3. Ferma restando l'applicazione delle norme
del presente decreto legislativo in tema di
finanziamento, prestazioni e trattamento tributario,
l'autorizzazione alla costituzione e all'esercizio
dell'attività dei fondi di cui al presente articolo
è rilasciata ai sensi dell'art. 4, comma 3, dal
Ministro del lavoro e della previdenza sociale,
d'intesa con le rispettive autorità di vigilanza,
sentita la commissione di cui all'art. 16, nonché,
nel caso di soggetti di cui all'art. 6, comma 1,
lettera c), l'Autorità garante della concorrenza e
del mercato.
Art. 10.
- Permanenza nel fondo pensione e cessazione dei requisiti di
partecipazione
1. Ove vengano meno i requisiti di
partecipazione alla forma pensionistica complementare,
lo statuto del fondo pensione deve consentire le
seguenti opzioni stabilendone misure, modalità e
termini di esercizio:
a) il trasferimento presso altro fondo pensione
complementare, cui il lavoratore acceda in relazione
alla nuova attività;
b) il trasferimento ad uno dei fondi di cui
all'art. 9;
c) il riscatto della posizione individuale.
2. Gli aderenti ai fondi pensione di cui
all'art. 9 possono trasferire la posizione individuale
corrispondente a quella indicata alla lettera a) del
comma 1 presso il fondo cui il lavoratore acceda in
relazione alla nuova attività.
3. Gli adempimenti a carico del fondo pensione
conseguenti all'esercizio delle opzioni di cui ai
commi 1 e 2 debbono essere effettuati entro il termine
di sei mesi dall'esercizio dell'opzione.
Art. 11.
- Vicende del fondo pensione
1. Nel caso di scioglimento del fondo
pensione per vicende concernenti i soggetti tenuti
alla contribuzione, si provvede alla intestazione
diretta della copertura assicurativa in essere per
coloro che fruiscono di prestazioni in forma
pensionistica. Per gli altri destinatari si applicano
le disposizioni di cui all'art. 10.
2. Nel caso di cessazione dell'attività del
datore di lavoro che abbia costituito un fondo
pensione ai sensi dell'art. 4, comma 2, il Ministro
del lavoro e della previdenza sociale nomina, su
proposta della commissione di cui all'art. 16, un
commissario straordinario che procede allo
scioglimento del fondo.
3. Le determinazioni di cui ai commi 1 e 2
devono essere comunicate entro sessanta giorni alla
commissione di cui all'art. 16, che ne dà
comunicazione al Ministero del lavoro e della
previdenza sociale.
4. Nel caso di vicende del fondo pensione
capaci di incidere sull'equilibrio del fondo medesimo,
individuate dalla commissione di cui all'art. 16, gli
organi del fondo e comunque i suoi responsabili devono
comunicare preventivamente alla commissione stessa i
provvedimenti ritenuti necessari alla salvaguardia
dell'equilibrio del fondo pensione.
5. Ai fondi pensione si applica esclusivamente
la disciplina dell'amministrazione straordinaria e
della liquidazione coatta amministrativa, con
esclusione del fallimento, ai sensi degli articoli 57
e seguenti del regio decreto-legge 12 marzo 1936, n.
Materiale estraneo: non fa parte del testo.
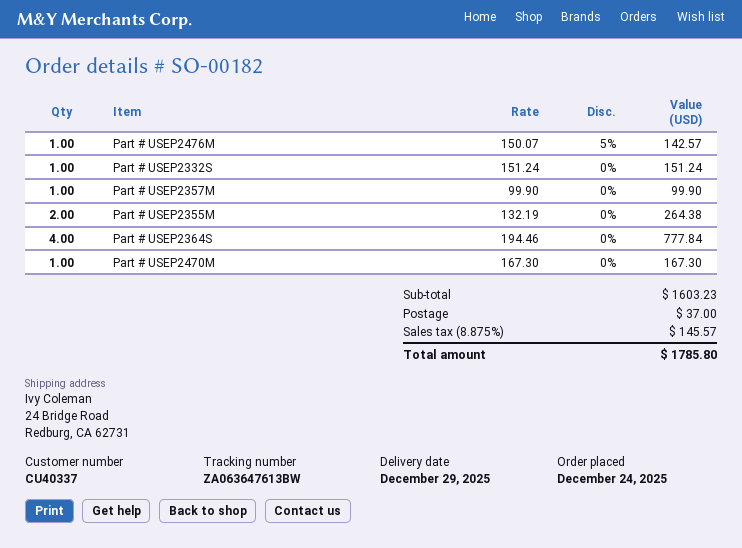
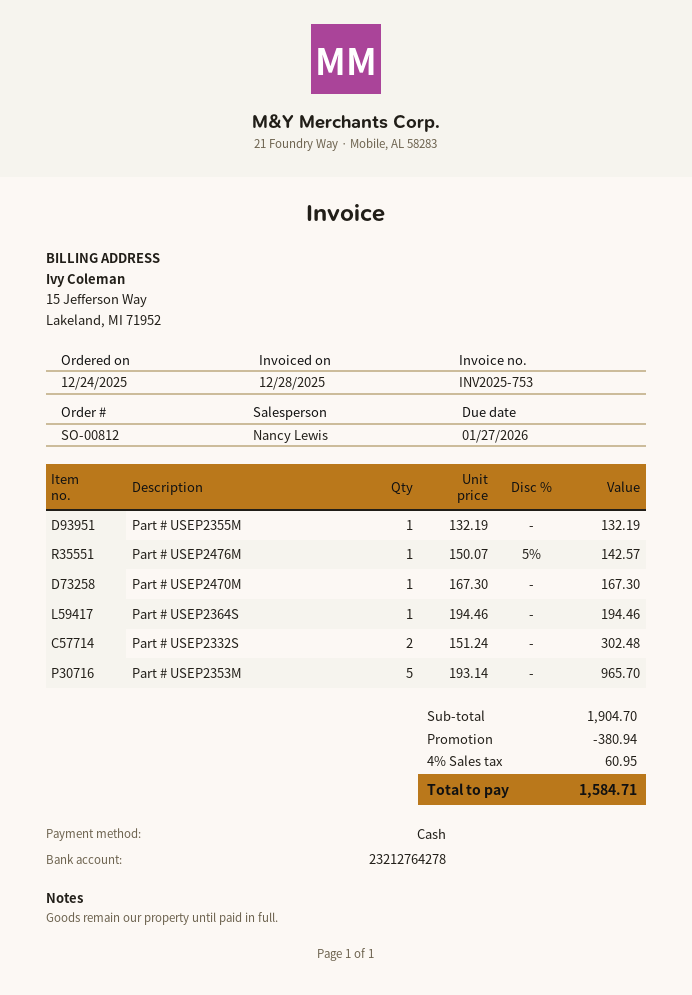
order number: SO-00182 -> SO-00812
Part # USEP2332S: 1 x 151.24 = 151.24 -> 2 x 151.24 = 302.48
Part # USEP2357M: 1 x 99.90 = 99.90 -> none
Part # USEP2355M: 2 x 132.19 = 264.38 -> 1 x 132.19 = 132.19
Part # USEP2364S: 4 x 194.46 = 777.84 -> 1 x 194.46 = 194.46
Part # USEP2353M: none -> 5 x 193.14 = 965.70
subtotal: 1603.23 -> 1904.70
discount: none -> 380.94
shipping: 37.00 -> none
tax: 8.875% = 145.57 -> 4% = 60.95
total: 1785.80 -> 1584.71

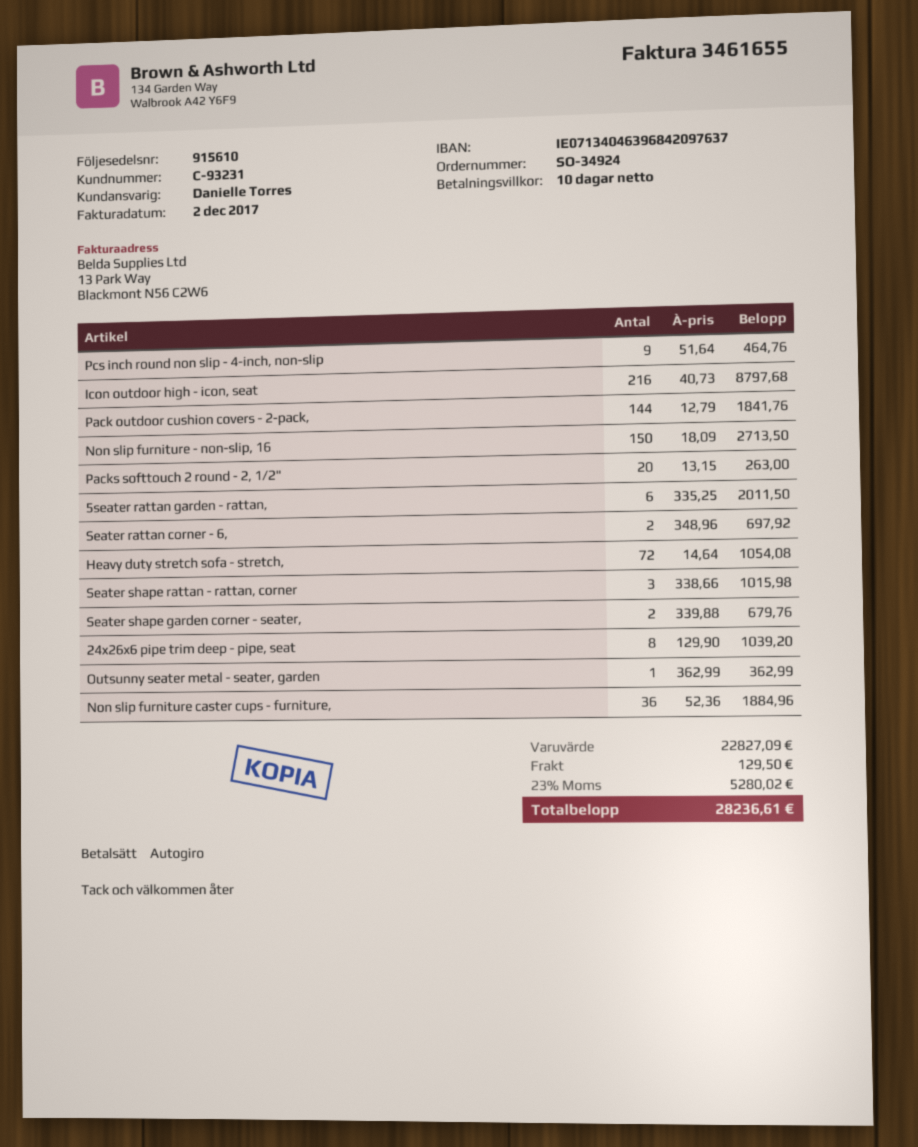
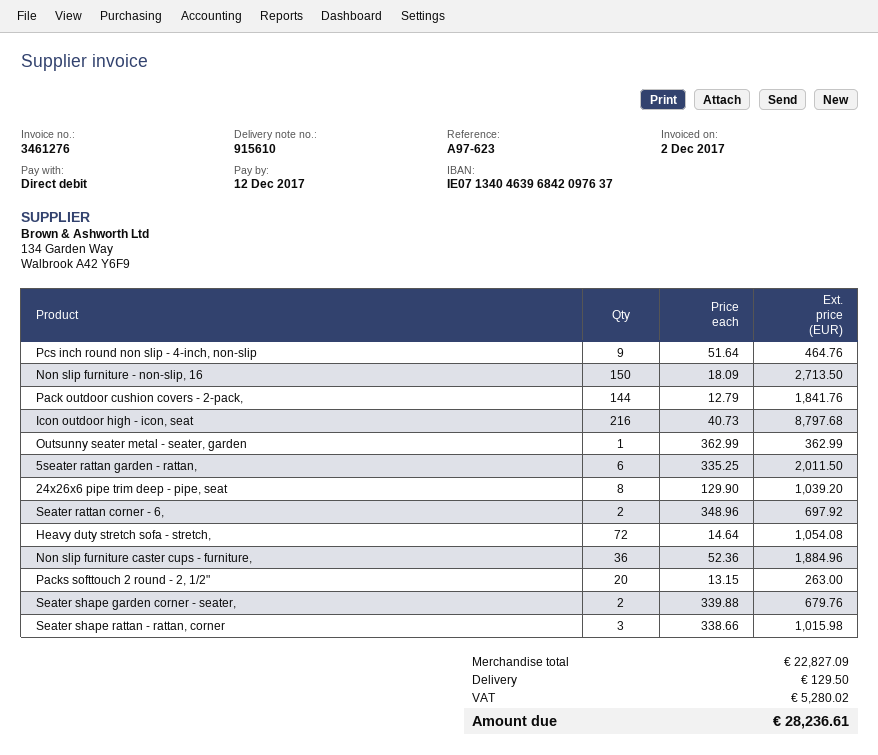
invoice number: 3461655 -> 3461276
375 , convertito, con modificazioni, dalla legge 7
marzo 1938, n. 141, e successive modificazioni ed
integrazioni, attribuendosi le relative competenze
esclusivamente al Ministro del lavoro e della
previdenza sociale ed alla commissione di cui all'art.
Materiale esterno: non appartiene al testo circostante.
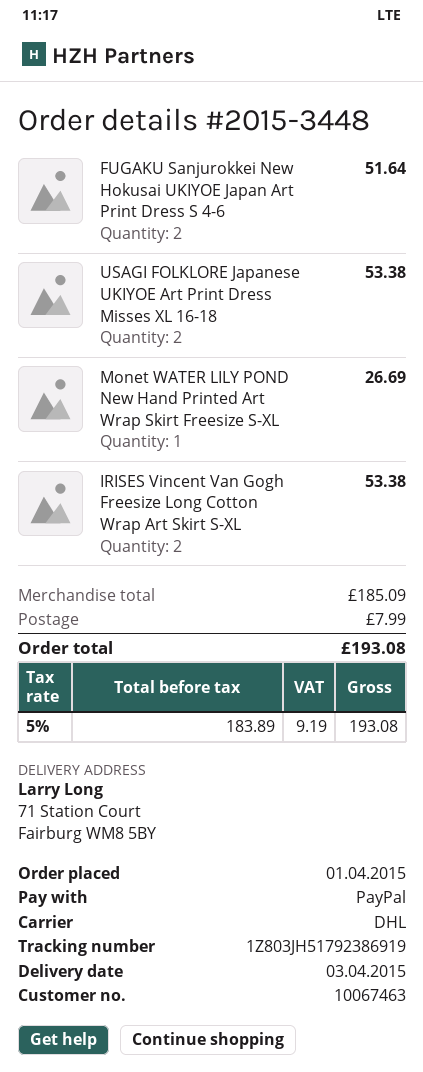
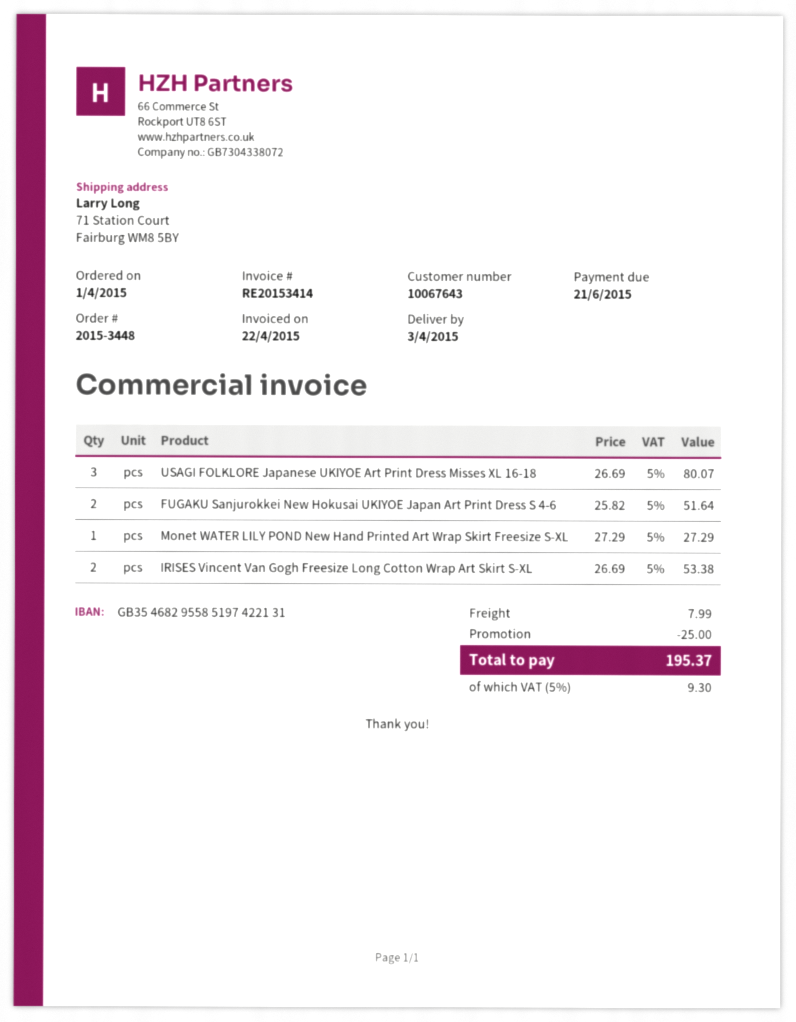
customer number: 10067463 -> 10067643
USAGI FOLKLORE Japanese UKIYOE Art Print Dress Misses XL 16-18: 2 for 53.38 -> 3 for 80.07
Monet WATER LILY POND New Hand Printed Art Wrap Skirt Freesize S-XL: 1 for 26.69 -> 1 for 27.29
discount: none -> 25.00
tax: 5% = 9.19 -> 5% = 9.30
total: 193.08 -> 195.37

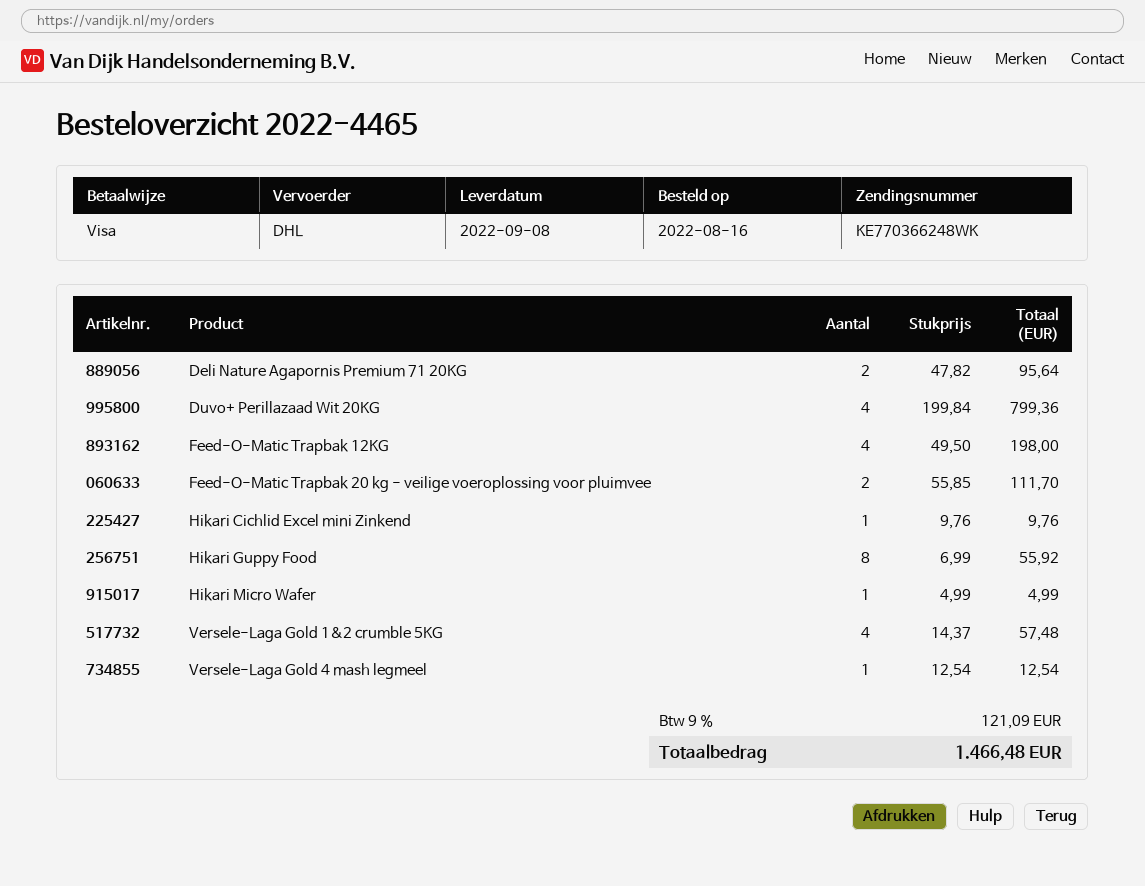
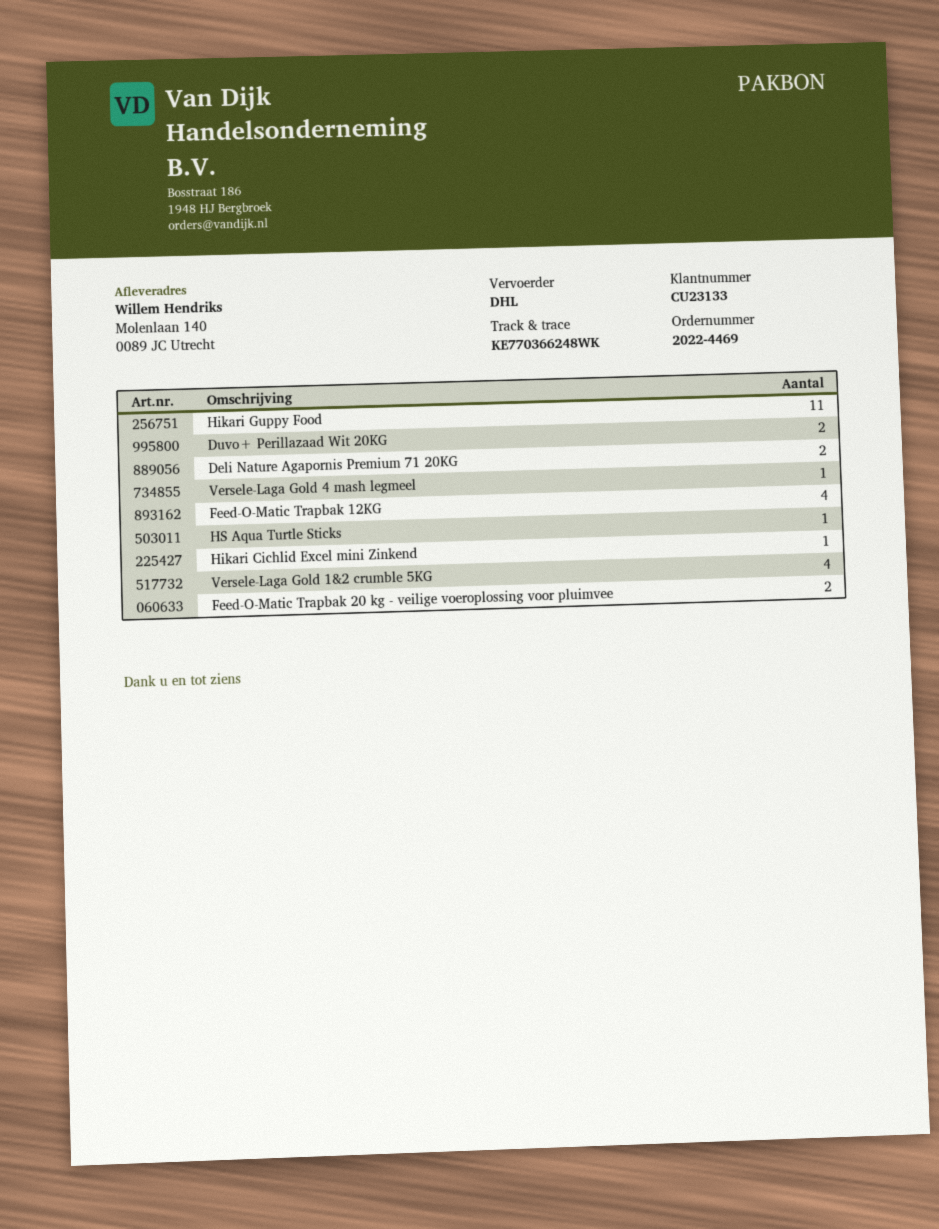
order number: 2022-4465 -> 2022-4469
Duvo+ Perillazaad Wit 20KG: 4 -> 2
Hikari Guppy Food: 8 -> 11
Hikari Micro Wafer: 1 -> none
HS Aqua Turtle Sticks: none -> 1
16, i cui compiti in materia sono definiti con decreto
del Ministro del lavoro e della previdenza sociale.
Nel caso di procedura concorsuale relativa a soggetti
che abbiano costituito un fondo di cui all'art. 4,
comma 2, il Ministro del lavoro e della previdenza
sociale, sentita la commissione di cui all'art. 16,
nomina un commissario straordinario incaricato dello
scioglimento o della liquidazione del fondo.